Itemized modification records
· · · · · · ·

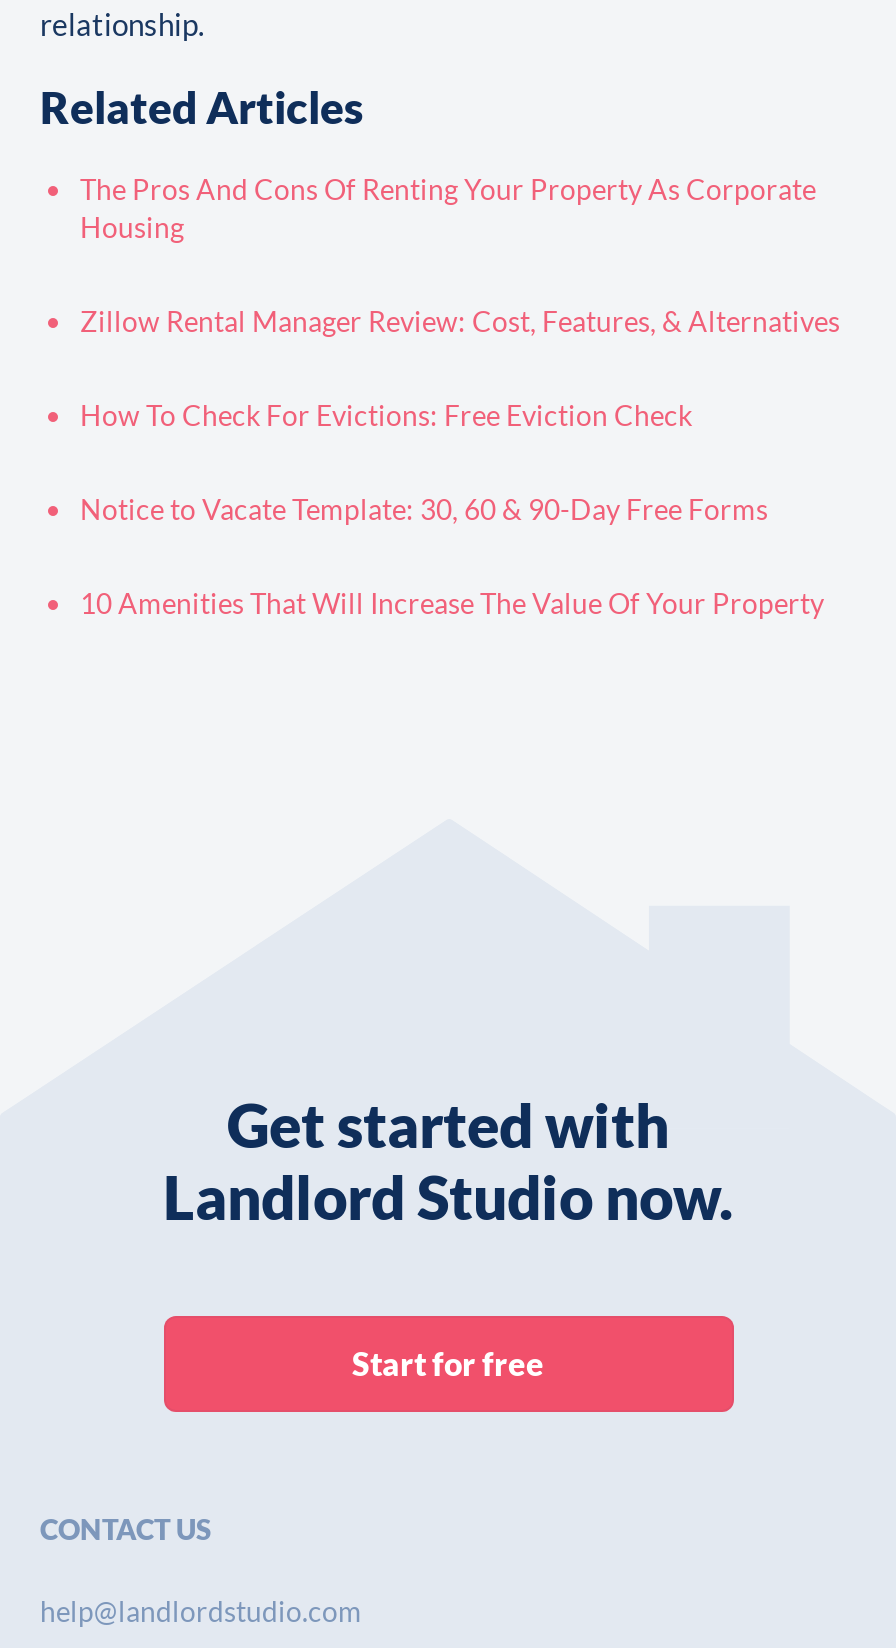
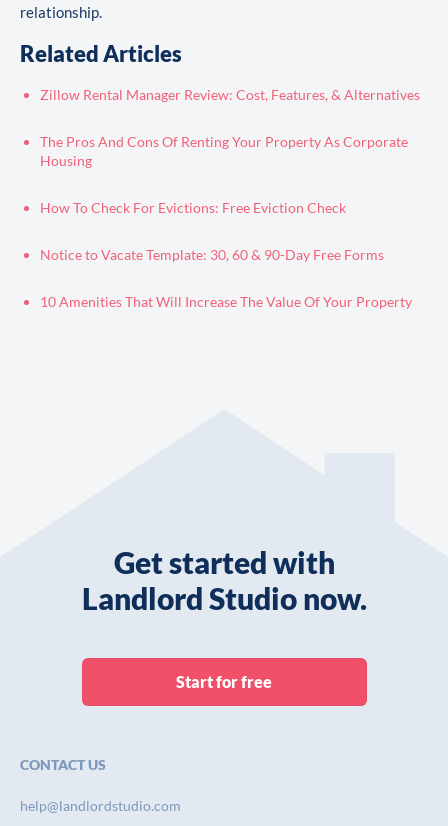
moved down: The Pros And Cons Of Renting Your Property As Corporate | Housing

moved up: Zillow Rental Manager Review: Cost, Features, & Alternatives
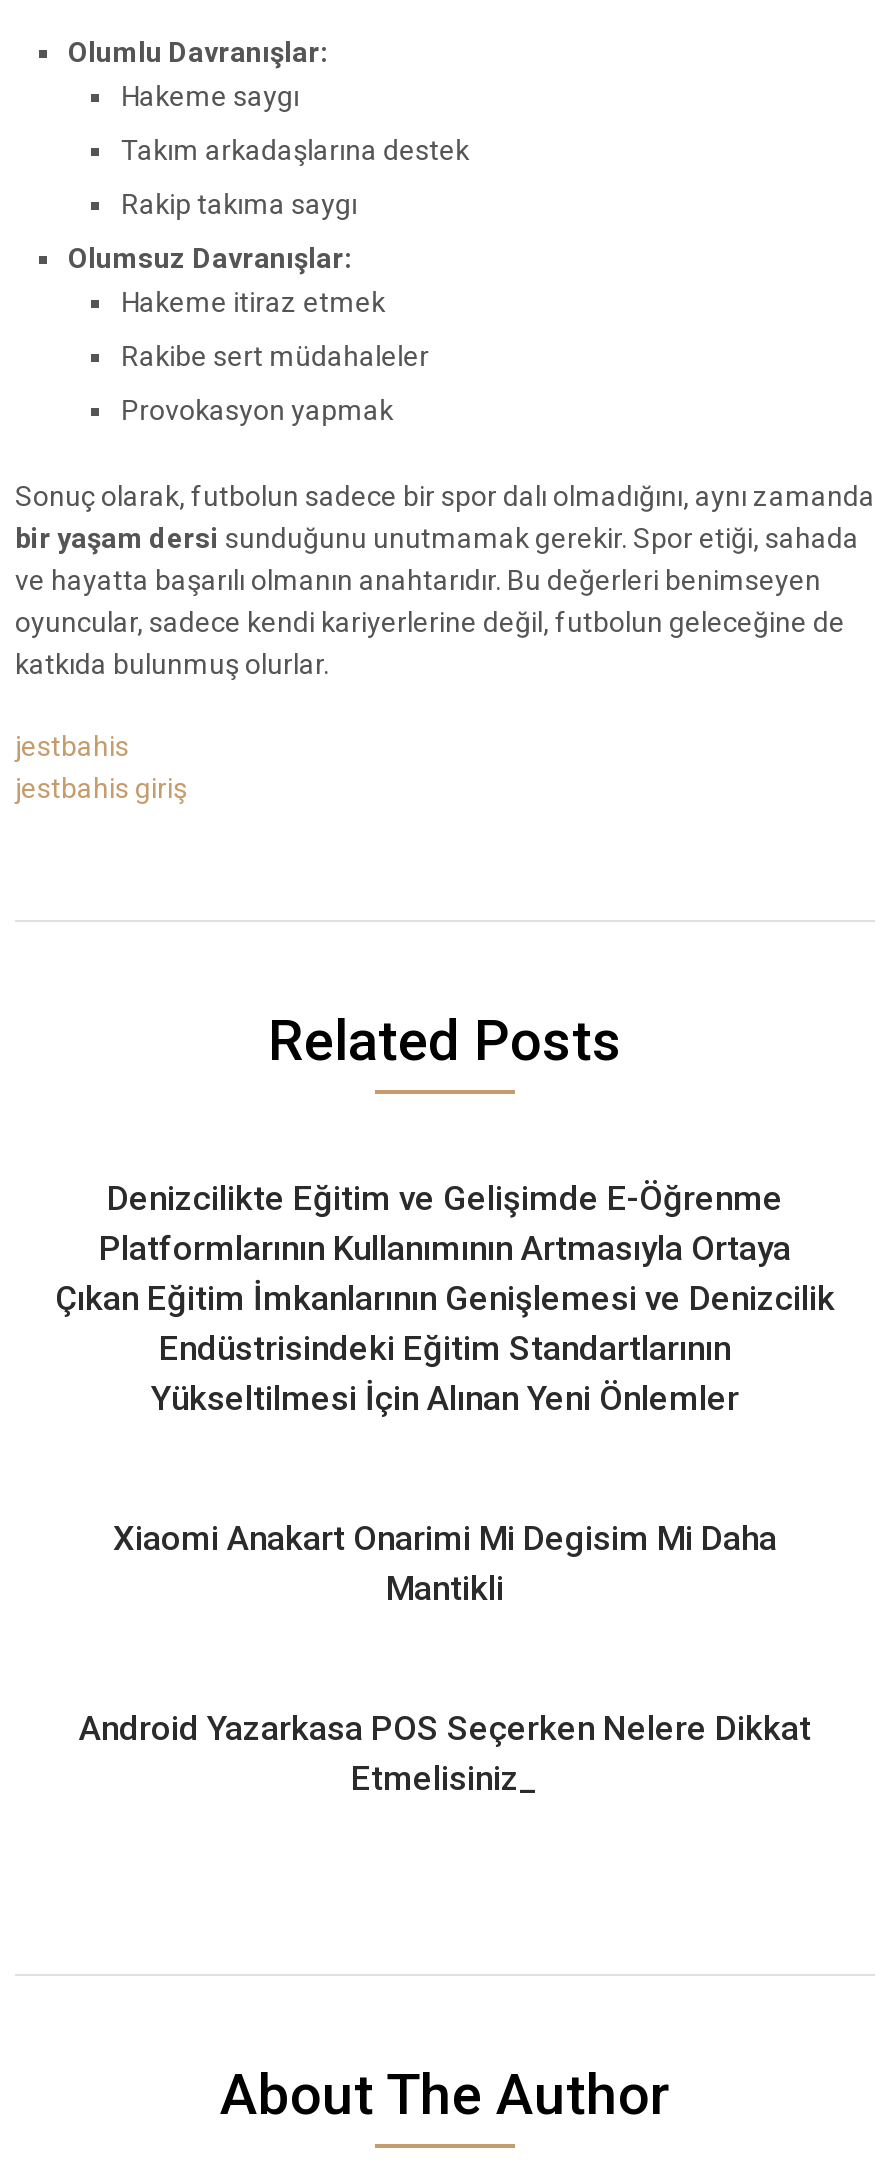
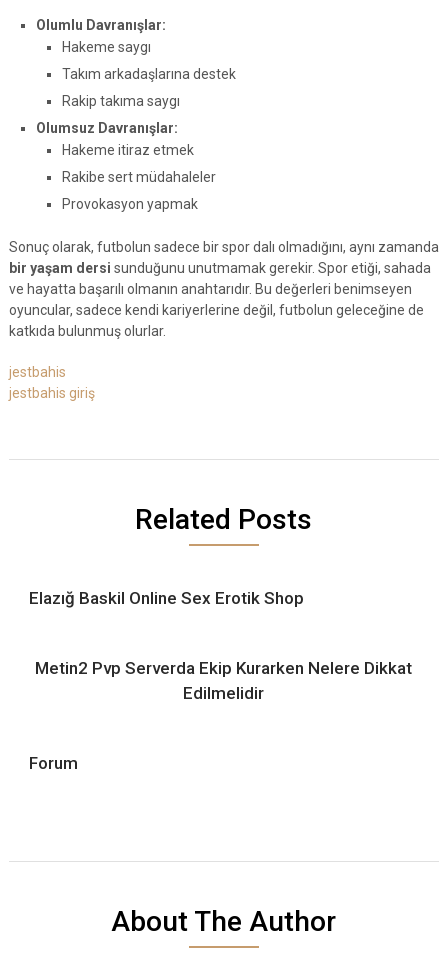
- Denizcilikte Eğitim ve Gelişimde E-Öğrenme
- Platformlarının Kullanımının Artmasıyla Ortaya
- Çıkan Eğitim İmkanlarının Genişlemesi ve Denizcilik
- Endüstrisindeki Eğitim Standartlarının
- Yükseltilmesi İçin Alınan Yeni Önlemler
+ Elazığ Baskil Online Sex Erotik Shop

- Xiaomi Anakart Onarimi Mi Degisim Mi Daha
- Mantikli
+ Metin2 Pvp Serverda Ekip Kurarken Nelere Dikkat
+ Edilmelidir

- Android Yazarkasa POS Seçerken Nelere Dikkat
- Etmelisiniz_
+ Forum
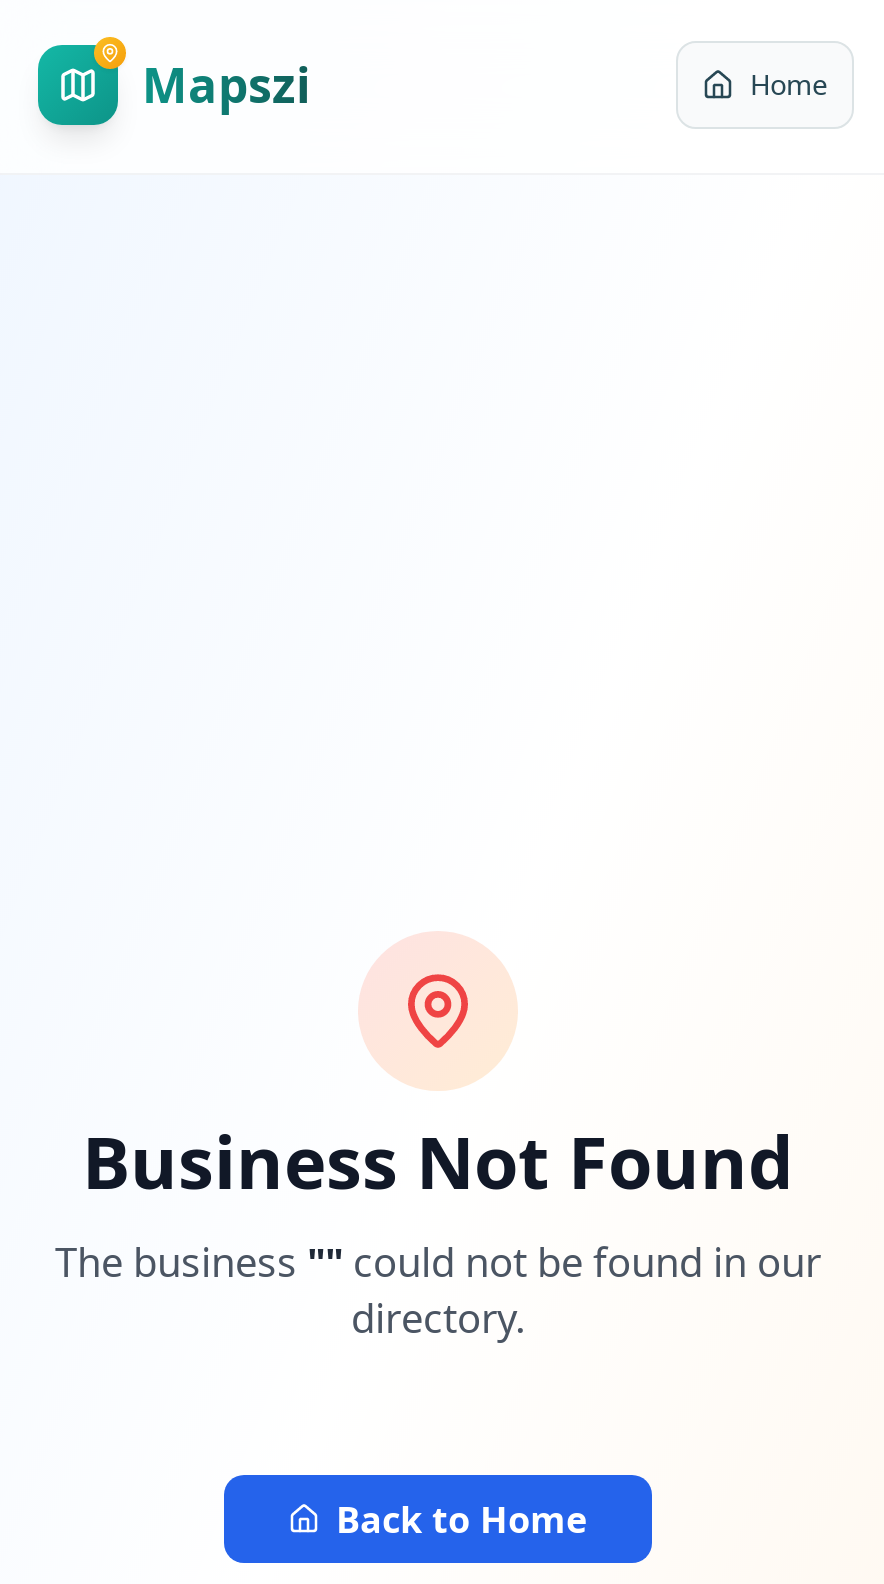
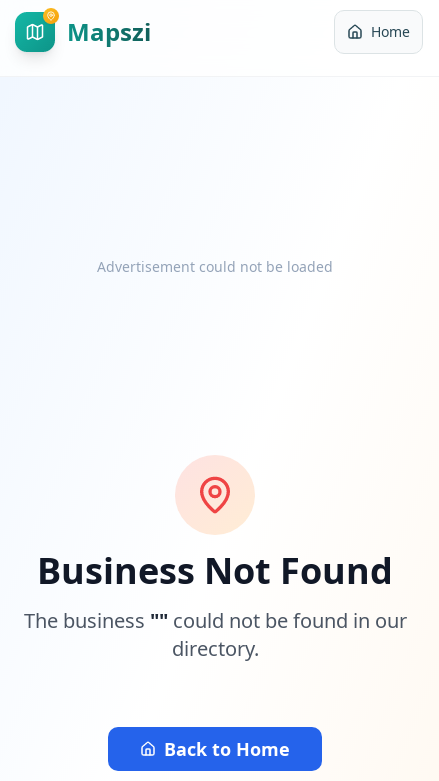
+ Advertisement could not be loaded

· · · · · · ·

• Problem
Repeat the entries exactly. Any picture is to be left out.

• Solution
moved down: The Pros And Cons Of Renting Your Property As Corporate | Housing

moved up: Zillow Rental Manager Review: Cost, Features, & Alternatives
- Denizcilikte Eğitim ve Gelişimde E-Öğrenme
- Platformlarının Kullanımının Artmasıyla Ortaya
- Çıkan Eğitim İmkanlarının Genişlemesi ve Denizcilik
- Endüstrisindeki Eğitim Standartlarının
- Yükseltilmesi İçin Alınan Yeni Önlemler
+ Elazığ Baskil Online Sex Erotik Shop

- Xiaomi Anakart Onarimi Mi Degisim Mi Daha
- Mantikli
+ Metin2 Pvp Serverda Ekip Kurarken Nelere Dikkat
+ Edilmelidir

- Android Yazarkasa POS Seçerken Nelere Dikkat
- Etmelisiniz_
+ Forum
+ Advertisement could not be loaded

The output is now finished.